Lithium-ion batteries store energy by insertion (“intercalation”) of singly charged lithium ions (Li+) in a graphite anode, and release energy by transferring these ions through an electrolyte to a lower energy state in a metal oxide or metal phosphate cathode. Replacing the lithium ions with ions having two or three positive charges (“multivalent”) could increase the battery energy storage capacity by a factor of two or three. When JCESR began in 2012, only one combination of anode, electrolyte, cathode, and multiply charged working ion had been discovered, illustrating the difficulty of the challenge.
In the first half of its five-year charter, JCESR conducted a computer-driven screening of 1,800 candidate multivalent host structures, the largest such systematic survey ever undertaken. This effort identified the most promising ions as calcium and magnesium, both of which have a two-plus charge (Ca2+ and Mg2+). Additionally, Electrolyte Genome calculations identified correlations between molecular level interactions and key electrolyte properties.
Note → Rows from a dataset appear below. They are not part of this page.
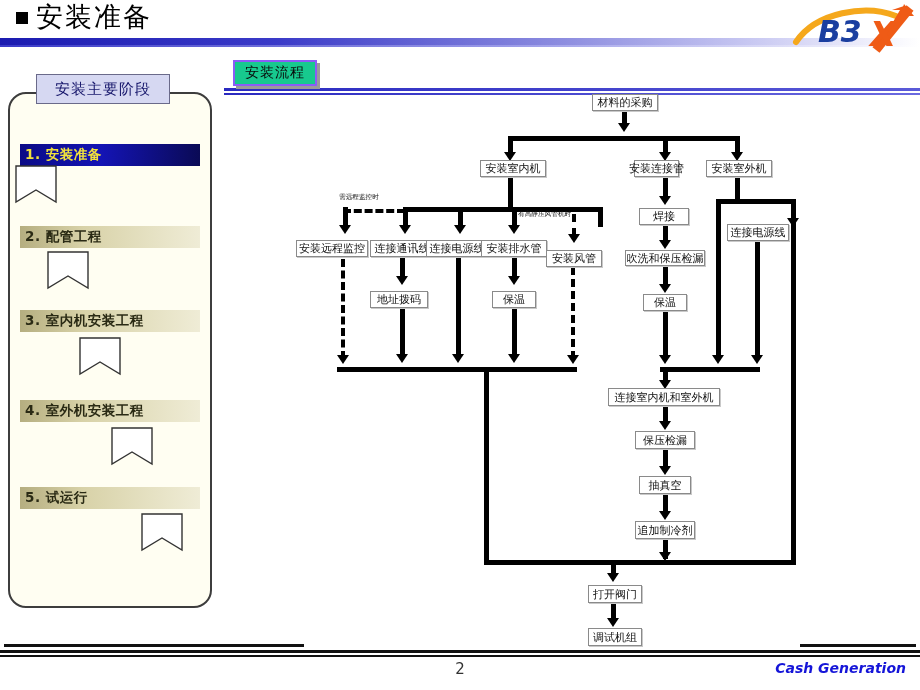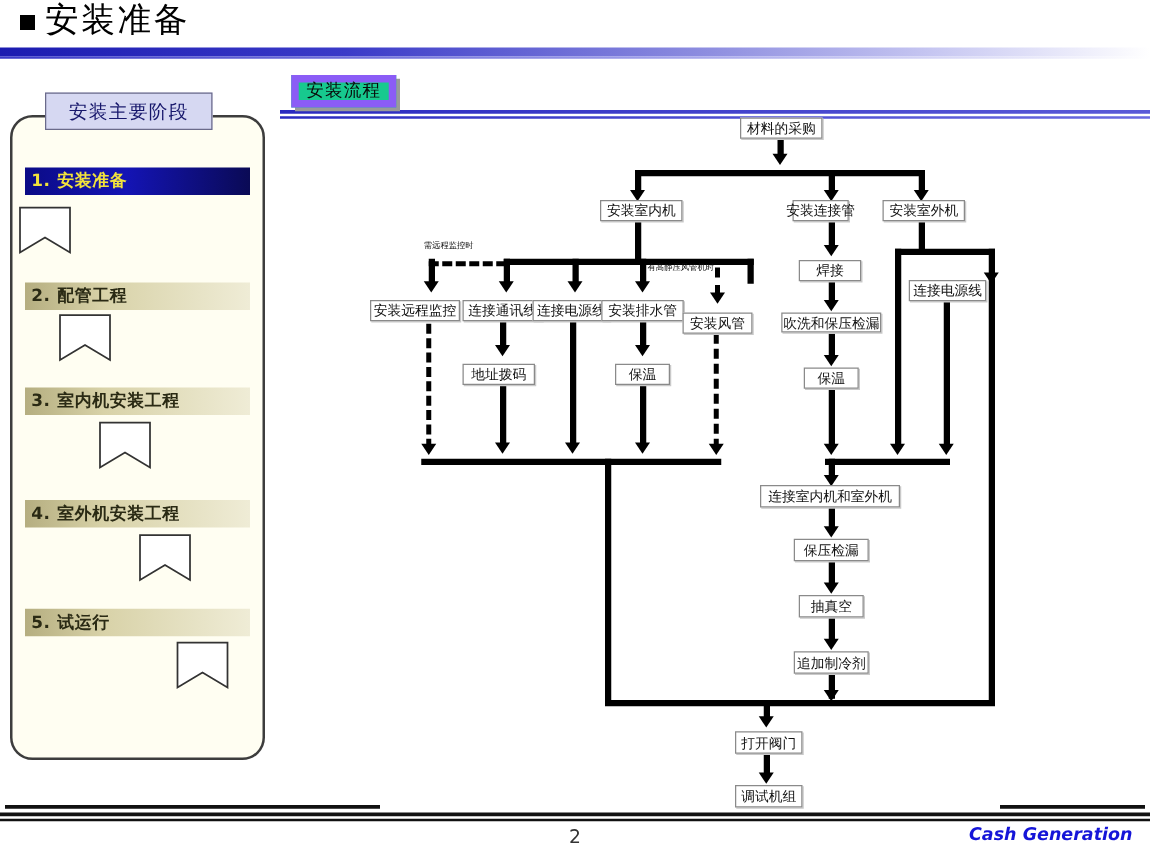"B3" div.logo { html: none -> <div> <svg> <path></path> <path></path> <path></path> <polygon></polygon> <text>B3</text> <text>X</text> </svg> </div> }
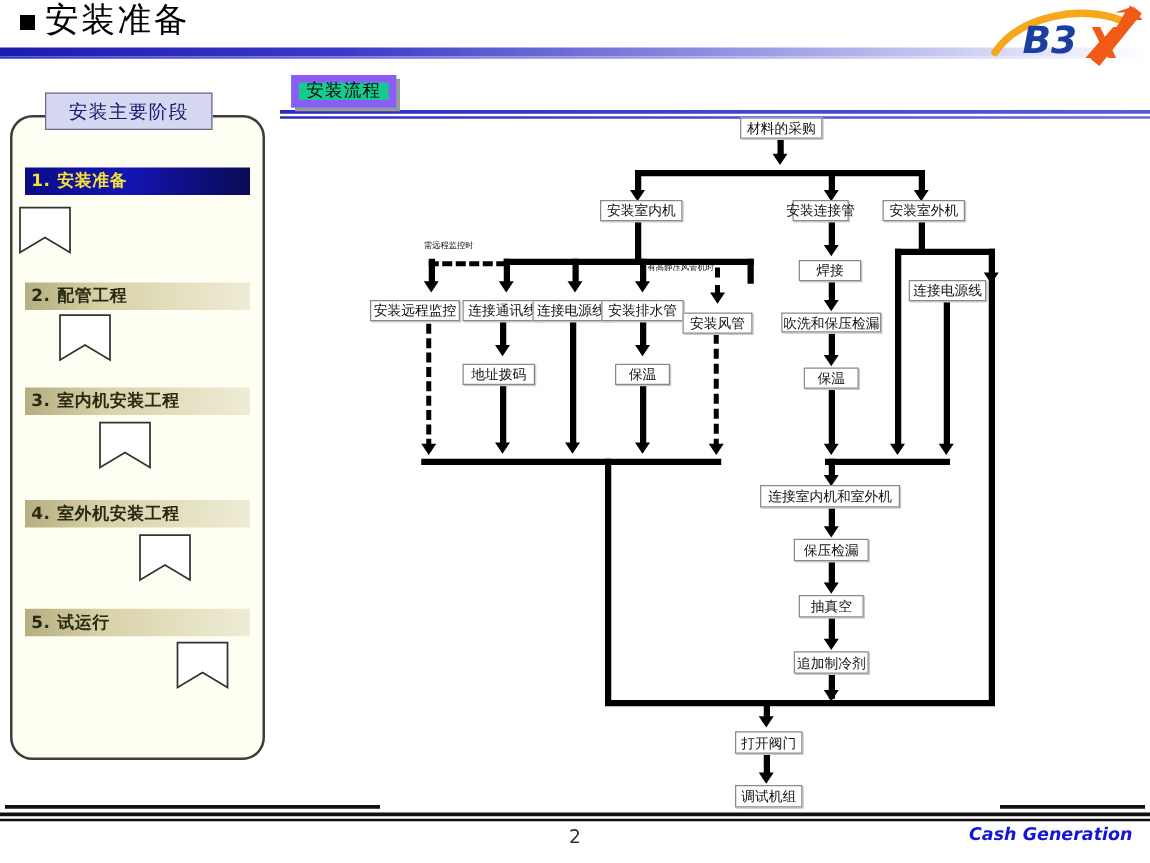"安装流程" .green-tab { border: 6px solid #8b5cf6 -> 2px solid #8b5cf6 }
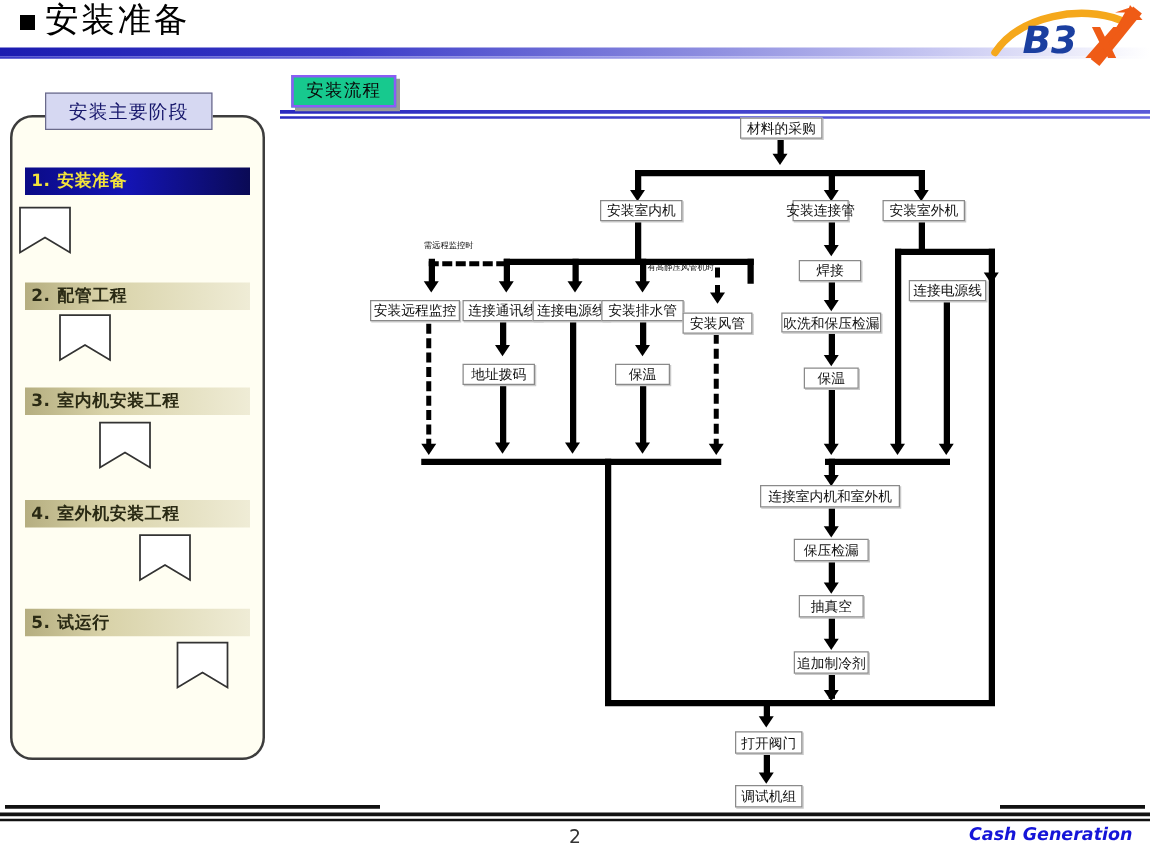"1. 安装准备" div.stage { top: 134px -> 144px }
This information advances the design of optimal electrolytes for magnesium batteries.
“Modern society is completely dependent on fossil fuels, so there’s a huge incentive to find a replacement for the internal combustion engine. We have to find a way to liberate society from that dependence. What we’re talking about is to be able to get electric energy from sun and wind, instead of from coal. But that’s not feasible unless you have storage.”
– John Goodenough, the father of today’s lithium-ion batteries.